• _EXERCISE PROMPT_
An exact reproduction is needed of every line from the beginning of the data down to and including the line that contains "26px; background: #6d28d9;", minus the pictures.

Top of MATERIAL FOR THE TASK

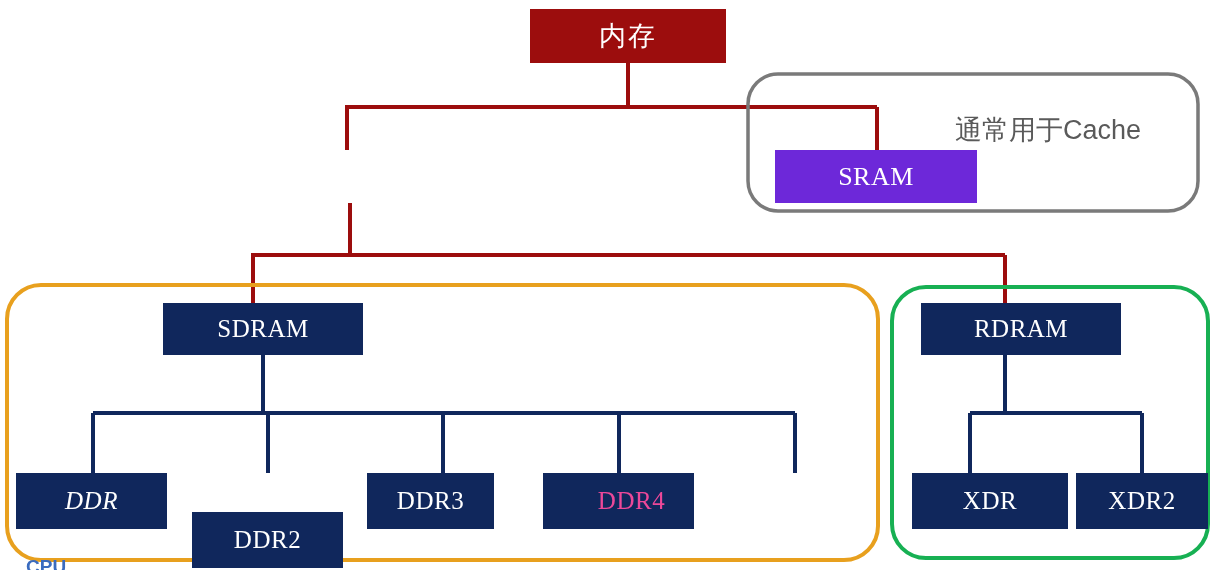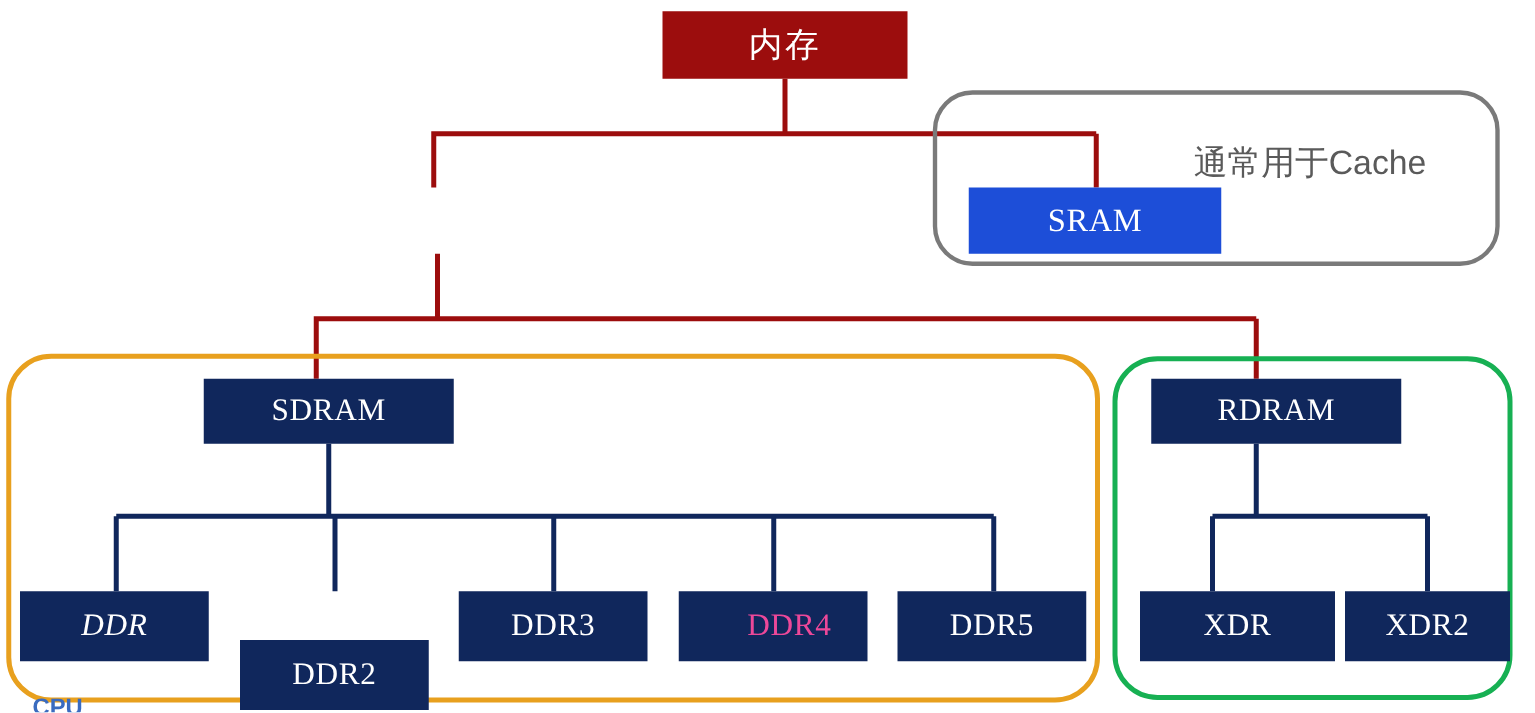--- a/index.html
+++ b/index.html
@@ -84,7 +84,7 @@
   <div class="node red cjk" id="node-root" style="left: 530px; top: 9px; width: 196px; height: 54px; font-size: 27px; background: rgb(156, 13, 13); color: rgb(255, 255, 255);">内存</div>
 
 
-  <div class="node red" id="node-sram" style="left: 775px; top: 150px; width: 202px; height: 53px; font-size: 26px; background: #1d4ed8; color: rgb(255, 255, 255);">SRAM</div>
+  <div class="node red" id="node-sram" style="left: 775px; top: 150px; width: 202px; height: 53px; font-size: 26px; background: #6d28d9; color: rgb(255, 255, 255);">SRAM</div>
 
   <div class="node navy" id="node-sdram" style="left: 163px; top: 303px; width: 200px; height: 52px; font-size: 25px; background: rgb(16, 39, 92); color: rgb(255, 255, 255);">SDRAM</div>
 

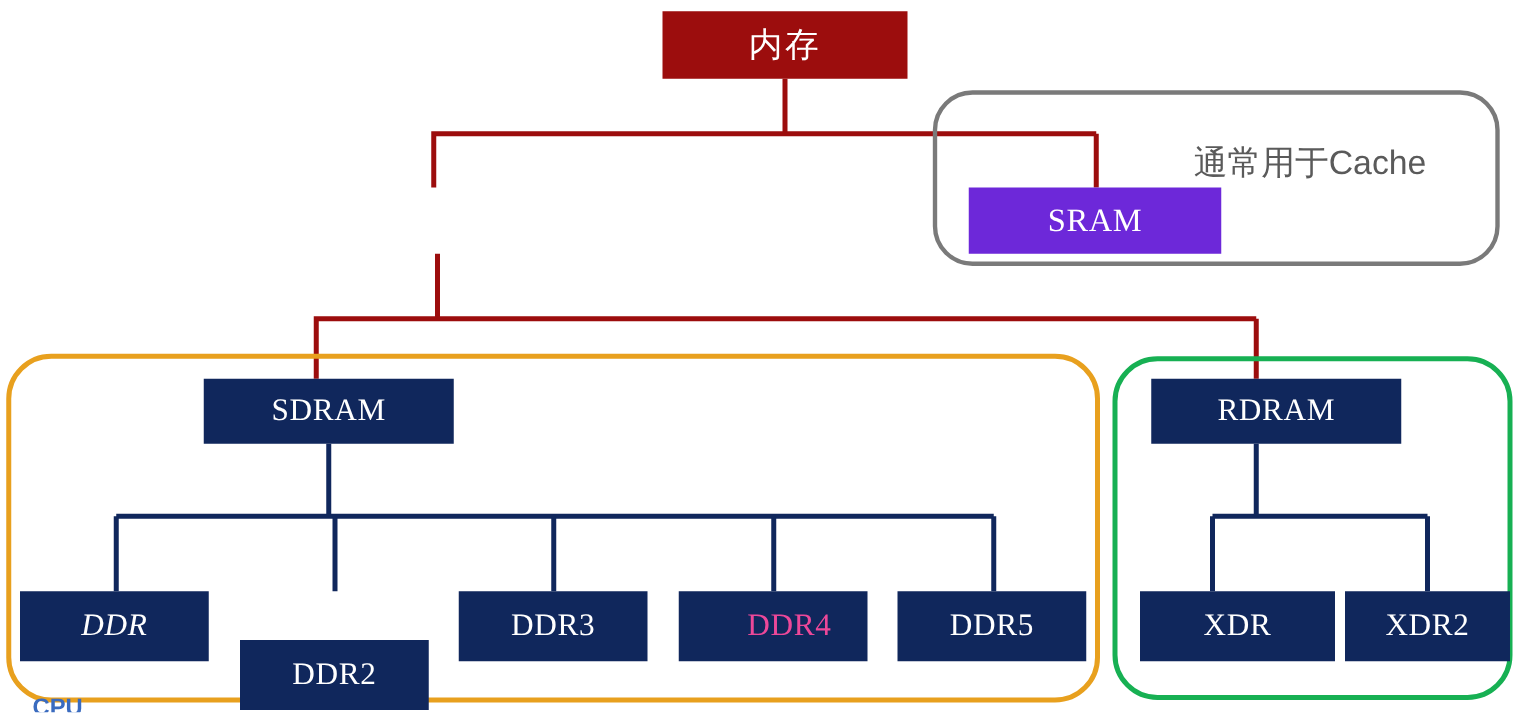--- a/index.html
+++ b/index.html
@@ -94,7 +94,7 @@
 
   <div class="node navy" id="node-ddr2" style="left: 192px; top: 473px; width: 151px; height: 56px; font-size: 25px; background: rgb(16, 39, 92); color: rgb(255, 255, 255); margin-top: 39px;">DDR2</div>
 
-  <div class="node navy" id="node-ddr3" style="left: 367px; top: 473px; width: 151px; height: 56px; font-size: 25px; background: rgb(16, 39, 92); color: rgb(255, 255, 255);">DDR3</div>
+  <div class="node navy" id="node-ddr3" style="left: 367px; top: 473px; width: 127px; height: 56px; font-size: 25px; background: rgb(16, 39, 92); color: rgb(255, 255, 255);">DDR3</div>
 
   <div class="node navy" id="node-ddr4" style="left: 543px; top: 473px; width: 151px; height: 56px; font-size: 25px; background: rgb(16, 39, 92); color: #ec4899; padding-left: 26px;">DDR4</div>
 

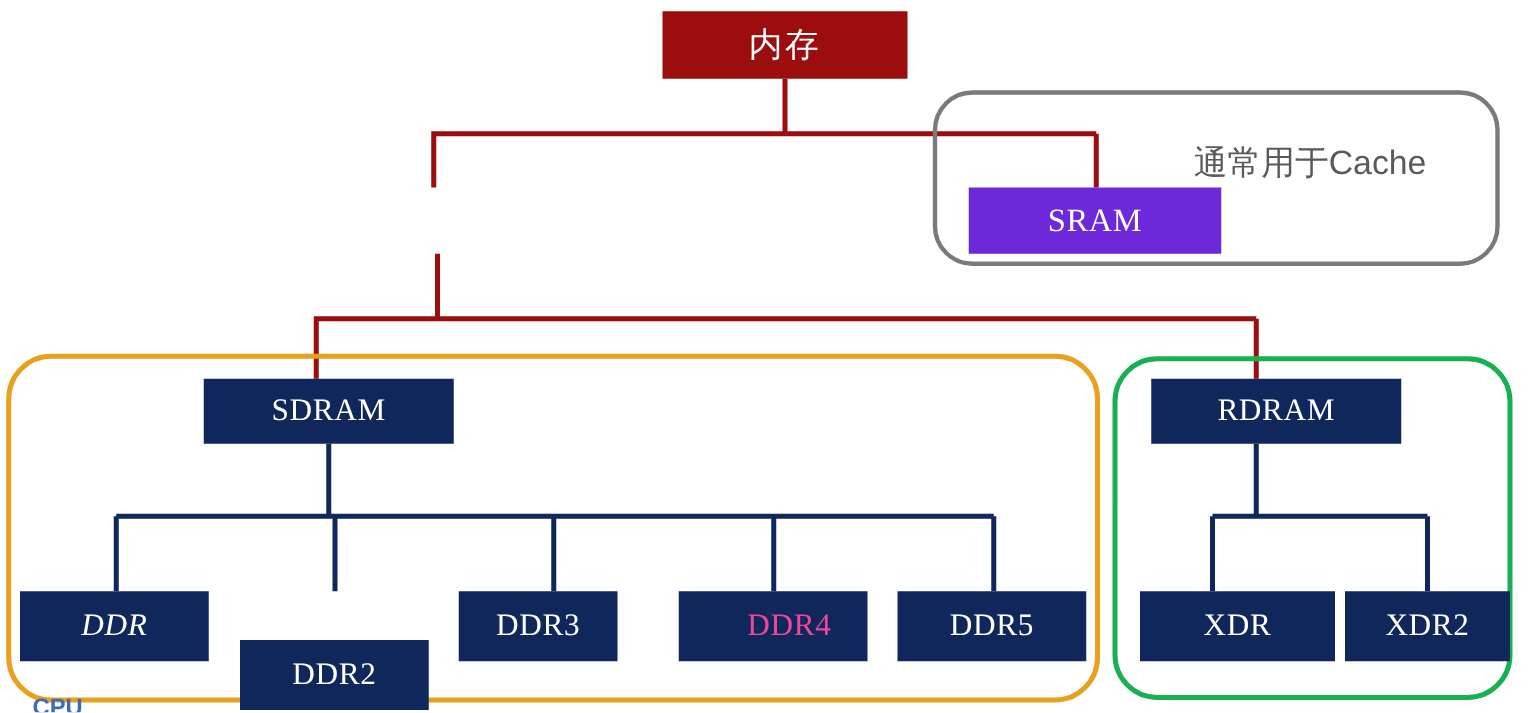--- a/index.html
+++ b/index.html
@@ -98,7 +98,6 @@
 
   <div class="node navy" id="node-ddr4" style="left: 543px; top: 473px; width: 151px; height: 56px; font-size: 25px; background: rgb(16, 39, 92); color: #ec4899; padding-left: 26px;">DDR4</div>
 
-  <div class="node navy" id="node-ddr5" style="left: 718px; top: 473px; width: 151px; height: 56px; font-size: 25px; background: rgb(16, 39, 92); color: rgb(255, 255, 255);">DDR5</div>
 
   <div class="node navy" id="node-xdr" style="left: 912px; top: 473px; width: 156px; height: 56px; font-size: 25px; background: rgb(16, 39, 92); color: rgb(255, 255, 255);">XDR</div>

Bottom of MATERIAL FOR THE TASK

• _EXPECTED ANSWER_
--- a/index.html
+++ b/index.html
@@ -84,7 +84,7 @@
   <div class="node red cjk" id="node-root" style="left: 530px; top: 9px; width: 196px; height: 54px; font-size: 27px; background: rgb(156, 13, 13); color: rgb(255, 255, 255);">内存</div>
 
 
-  <div class="node red" id="node-sram" style="left: 775px; top: 150px; width: 202px; height: 53px; font-size: 26px; background: #1d4ed8; color: rgb(255, 255, 255);">SRAM</div>
+  <div class="node red" id="node-sram" style="left: 775px; top: 150px; width: 202px; height: 53px; font-size: 26px; background: #6d28d9; color: rgb(255, 255, 255);">SRAM</div>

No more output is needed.